AVAILABLE DATA:
══════
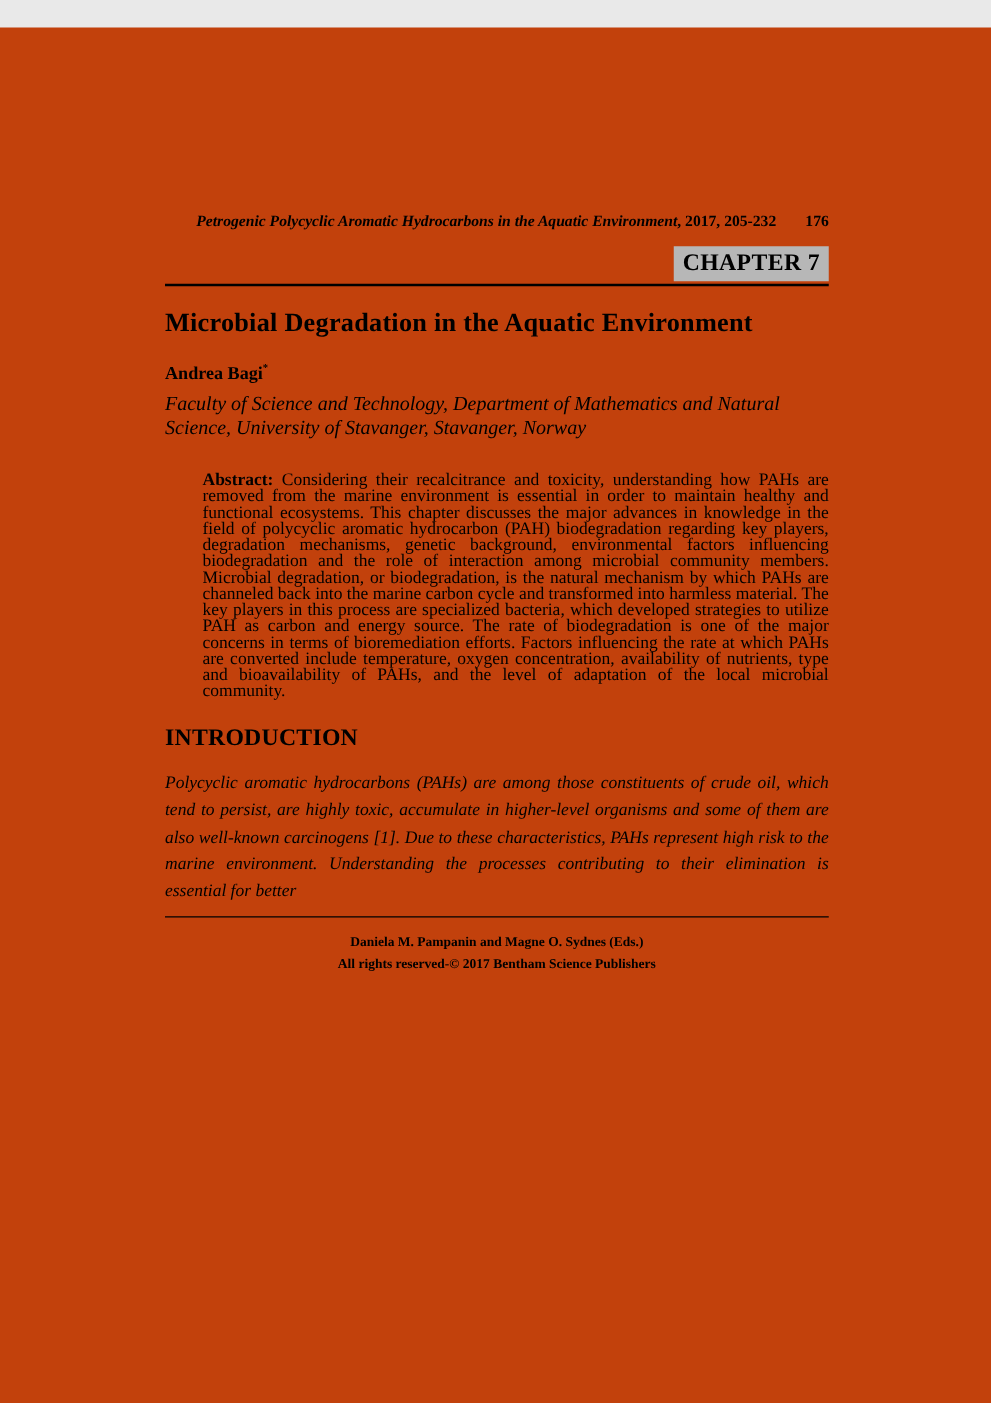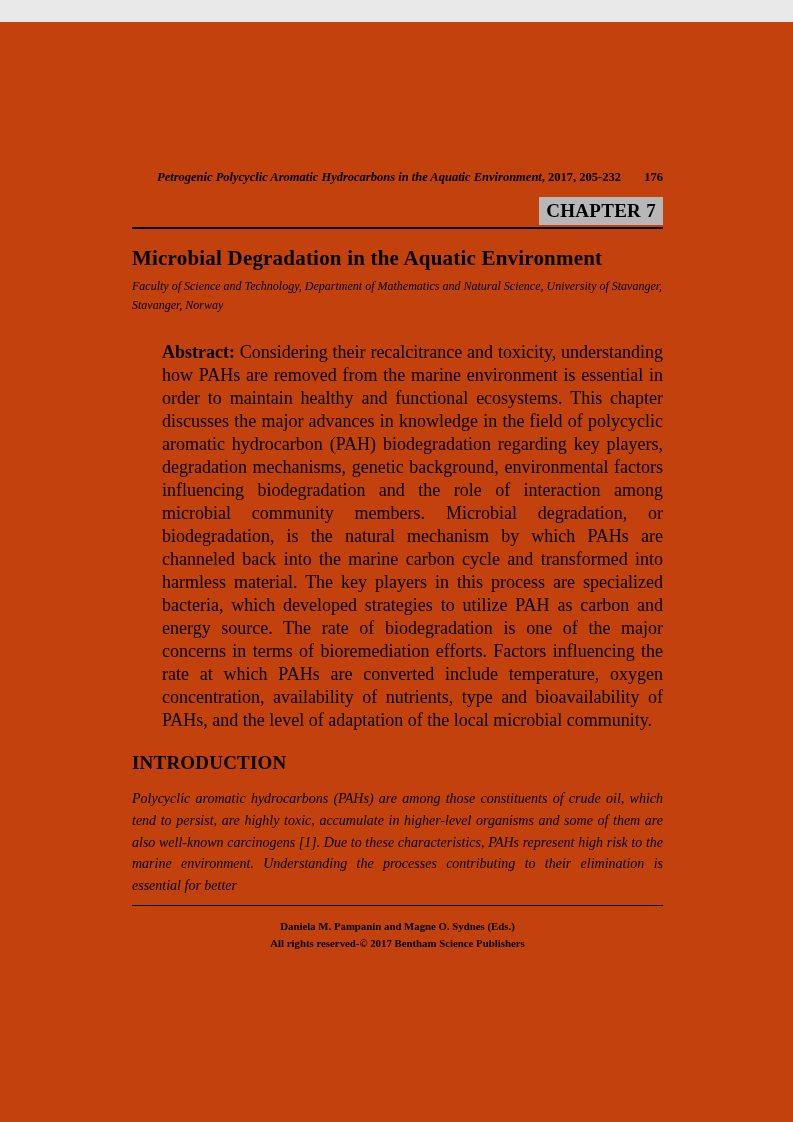--- a/index.html
+++ b/index.html
@@ -30,25 +30,25 @@
   .header-rule { border-bottom: 2.5px solid #000; margin-top: 2px; }
 
   .title {
     margin-top: 17px; font-size: 21px; font-weight: bold;
     white-space: nowrap; letter-spacing: 0.2px;
   }
 
   .author { margin-top: 20px; font-size: 14.5px; font-weight: bold; }
   sup.mark { font-size: 8.5px; vertical-align: super; line-height: 0; }
 
-  .affiliation { margin-top: 6px; font-style: italic; font-size: 12px; line-height: 19px; }
+  .affiliation { margin-top: 6px; font-style: italic; font-size: 16px; line-height: 19px; }
 
   .abstract {
     margin: 26px 0 0 30px;
-    font-size: 18px; line-height: 23px; text-align: justify;
+    font-size: 14px; line-height: 13px; text-align: justify;
   }
 
   .keywords { margin-top: 8px; font-size: 13.5px; line-height: 15.5px; }
 
   .section-heading { margin-top: 20px; font-size: 19px; font-weight: bold; letter-spacing: 0.2px; }
 
   .body-para { margin-top: 14px; font-size: 14px; line-height: 21.8px; text-align: justify; font-style: italic; }
 
   .footnote-rule { border-top: 1.5px solid #000; margin-top: 8px; }
   .footnote { margin-top: 3px; font-size: 10.5px; line-height: 15.5px; text-align: justify; }
@@ -71,20 +71,21 @@
       <div class="rh-page">176</div>
     </header>
 
     <div class="chapter-row">
       <span class="chapter-badge" style="background: rgb(183, 183, 183);">CHAPTER 7</span>
     </div>
     <div class="header-rule"></div>
 
     <h1 class="title">Microbial Degradation in the Aquatic Environment</h1>
 
+    <div class="author"><span>Andrea Bagi</span><sup class="mark">*</sup></div>
 
     <p class="affiliation">Faculty of Science and Technology, Department of Mathematics and Natural Science, University of Stavanger, Stavanger, Norway</p>
 
     <p class="abstract"><b>Abstract:</b> <span>Considering their recalcitrance and toxicity, understanding how PAHs are removed from the marine environment is essential in order to maintain healthy and functional ecosystems. This chapter discusses the major advances in knowledge in the field of polycyclic aromatic hydrocarbon (PAH) biodegradation regarding key players, degradation mechanisms, genetic background, environmental factors influencing biodegradation and the role of interaction among microbial community members. Microbial degradation, or biodegradation, is the natural mechanism by which PAHs are channeled back into the marine carbon cycle and transformed into harmless material. The key players in this process are specialized bacteria, which developed strategies to utilize PAH as carbon and energy source. The rate of biodegradation is one of the major concerns in terms of bioremediation efforts. Factors influencing the rate at which PAHs are converted include temperature, oxygen concentration, availability of nutrients, type and bioavailability of PAHs, and the level of adaptation of the local microbial community.</span></p>
 
 
     <h2 class="section-heading">INTRODUCTION</h2>
 
     <p class="body-para">Polycyclic aromatic hydrocarbons (PAHs) are among those constituents of crude oil, which tend to persist, are highly toxic, accumulate in higher-level organisms and some of them are also well-known carcinogens [1]. Due to these characteristics, PAHs represent high risk to the marine environment. Understanding the processes contributing to their elimination is essential for better</p>
 

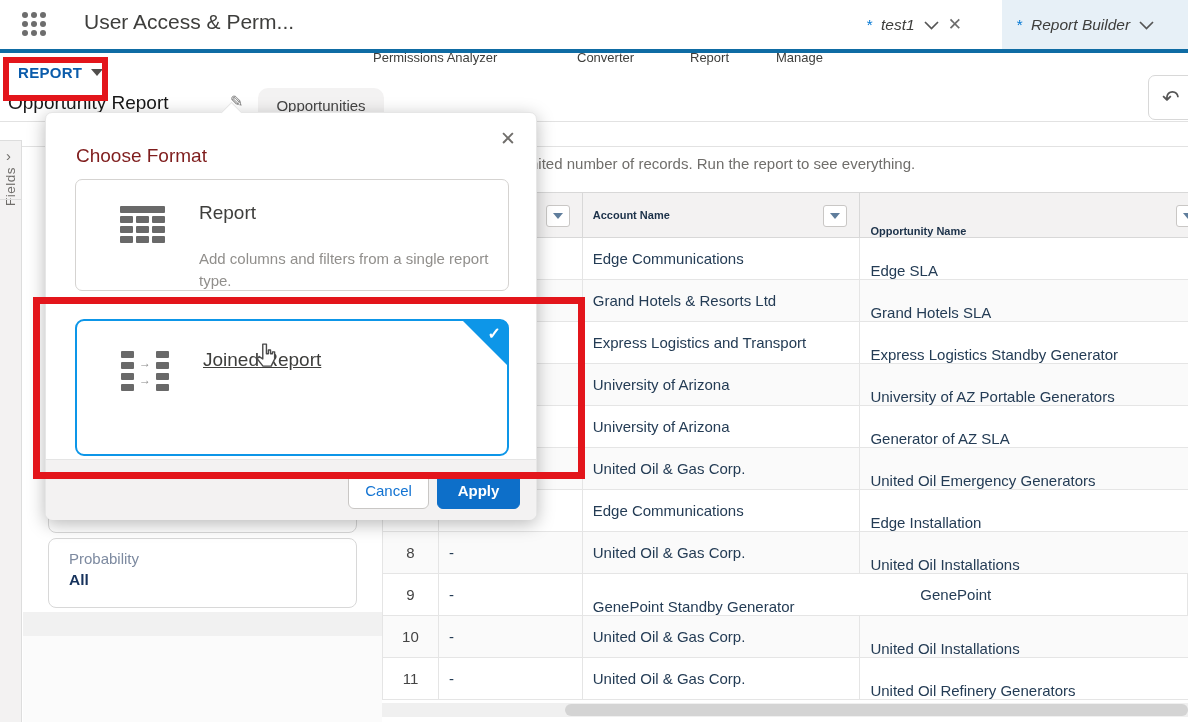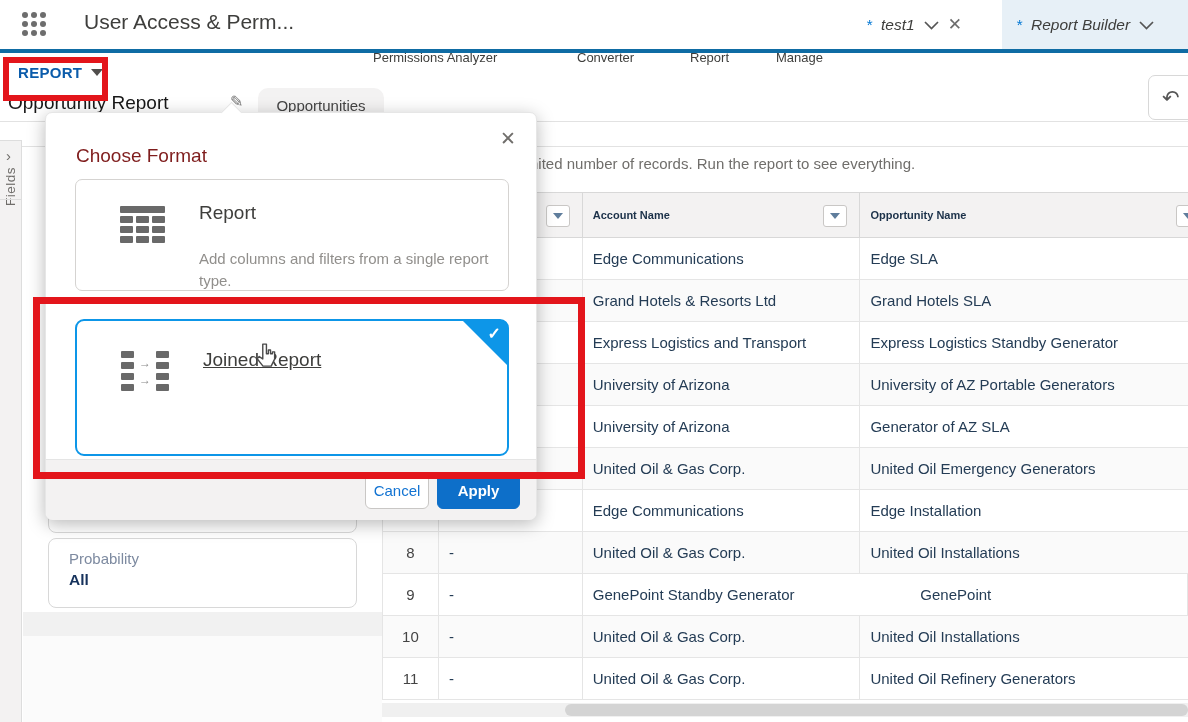--- a/index.html
+++ b/index.html
@@ -42,21 +42,21 @@
   
   .tbl { position:absolute; left:382px; top:192px; width:806px; }
   .tbl-head { display:flex; height:46px; background:#f3f2f2; border-top:1px solid #d8d8d8; border-bottom:1px solid #d8d8d8; border-left:1px solid #d8d8d8; }
   .th { position:relative; display:flex; align-items:center; border-right:1px solid #d8d8d8; font-weight:bold; font-size:11px; color:#1b3149; padding-left:10px; }
   .th .dd { position:absolute; right:12px; top:12px; width:24px; height:22px; background:#fff; border:1px solid #c9c7c5; border-radius:3px; display:flex; align-items:center; justify-content:center; cursor:pointer; }
   .dd .tri { width:0; height:0; border-left:5px solid transparent; border-right:5px solid transparent; border-top:6px solid #5f7d9c; }
   .tr { display:flex; height:42px; border-bottom:1px solid #e5e5e5; border-left:1px solid #e5e5e5; background:#fff; }
   .tr:nth-child(even) { background:#fafafa; }
   .td { display:flex; align-items:center; border-right:1px solid #e5e5e5; font-size:15px; color:#243c55; padding-left:10px; white-space:nowrap; overflow:hidden; }
   .td.num { justify-content:center; padding-left:0; color:#444; }
-  .c0 { width:56px; } .c1 { width:144px; } .c2 { width:278px; } .c3 { width:328px; border-right:none; }
+  .c0 { width:56px; } .c1 { width:144px; } .c2 { width:278px; } .c3 { width:328px; border-right:none;align-items:flex-end; }
   .hscroll-track { position:absolute; left:382px; top:703px; width:806px; height:14px; background:#f0f0f0; }
   .hscroll-thumb { position:absolute; left:183px; top:1px; width:623px; height:12px; background:#d4d4d4; border-radius:6px; cursor:grab; }
 
   
   .card-sliver { position:absolute; left:48px; top:470px; width:309px; height:63px; background:#fff; border:1px solid #d8d8d8; border-radius:8px; }
   .prob-card { position:absolute; left:48px; top:538px; width:309px; height:70px; background:#fff; border:1px solid #d8d8d8; border-radius:8px; padding:11px 0 0 20px; cursor:pointer; }
   .prob-card .flabel { font-size:15px; color:#7d8aa0; }
   .prob-card .fvalue { font-size:15.5px; color:#16325c; font-weight:bold; margin-top:4px; }
   .gray-band { position:absolute; left:23px; top:612px; width:359px; height:24px; background:#f1f1f1; }
   .panel-bottom { position:absolute; left:23px; top:636px; width:359px; height:86px; background:#fbfbfb; }
@@ -69,21 +69,21 @@
   .opt-card { position:absolute; left:29px; width:434px; background:#fff; border:1px solid #d5d3d1; border-radius:7px; display:flex; align-items:flex-start; padding:22px 18px 0 44px; gap:34px; cursor:pointer; }
   .opt-card.c-report { top:66px; height:112px; }
   .opt-card.c-joined { top:206px; height:137px; border:2px solid #0d96e8; border-radius:9px; padding-top:28px; }
   .opt-title { font-size:19px; color:#3e3e3c; }
   .opt-title.u { text-decoration:underline; }
   .opt-desc { font-size:15px; color:#918f8c; line-height:1.45; margin-top:24px; max-width:305px; }
   .corner { position:absolute; top:-1px; right:-1px; width:0; height:0; border-top:46px solid #0d96e8; border-left:46px solid transparent; border-radius:0 7px 0 0; }
   .corner-check { position:absolute; top:3px; right:6px; color:#fff; font-size:16px; font-weight:bold; }
   .modal-footer { position:absolute; left:0; top:346px; width:490px; height:61px; background:#f3f2f2; border-top:1px solid #e5e5e5; border-radius:0 0 7px 7px; display:flex; justify-content:flex-end; align-items:center; gap:8px; padding-right:16px; }
   .btn { height:37px; border-radius:6px; font-size:15px; font-family:"Liberation Sans",sans-serif; cursor:pointer; }
-  .btn-cancel { width:64px; background:#fff; border:1px solid #c9c7c5; color:#1273d2; }
+  .btn-cancel { width:81px; background:#fff; border:1px solid #c9c7c5; color:#1273d2; }
   .btn-apply { width:83px; background:#0d6fc9; border:1px solid #0d6fc9; color:#fff; font-weight:bold; }
 
   
   .icon-report { width:46px; display:flex; flex-direction:column; gap:3px; margin-top:4px; }
   .icon-report .bar { height:7px; background:#696969; border-radius:1px; }
   .icon-report .row { display:flex; gap:3px; }
   .icon-report .cell { width:13px; height:7px; background:#696969; border-radius:1px; }
   .icon-joined { display:flex; gap:5px; margin-top:2px; }
   .icon-joined .col { display:flex; flex-direction:column; gap:4px; }
   .icon-joined .b { width:13px; height:7px; background:#696969; border-radius:1px; }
══════
EXERCISE BRIEF: The lines above, starting at the one with "13px; text-align: justify;" and ending at the one with "20px; font-size: 19px;", are the only ones to return, exactly as written.

REPLY:
+    font-size: 14px; line-height: 13px; text-align: justify;
   }
 
   .keywords { margin-top: 8px; font-size: 13.5px; line-height: 15.5px; }
 
   .section-heading { margin-top: 20px; font-size: 19px; font-weight: bold; letter-spacing: 0.2px; }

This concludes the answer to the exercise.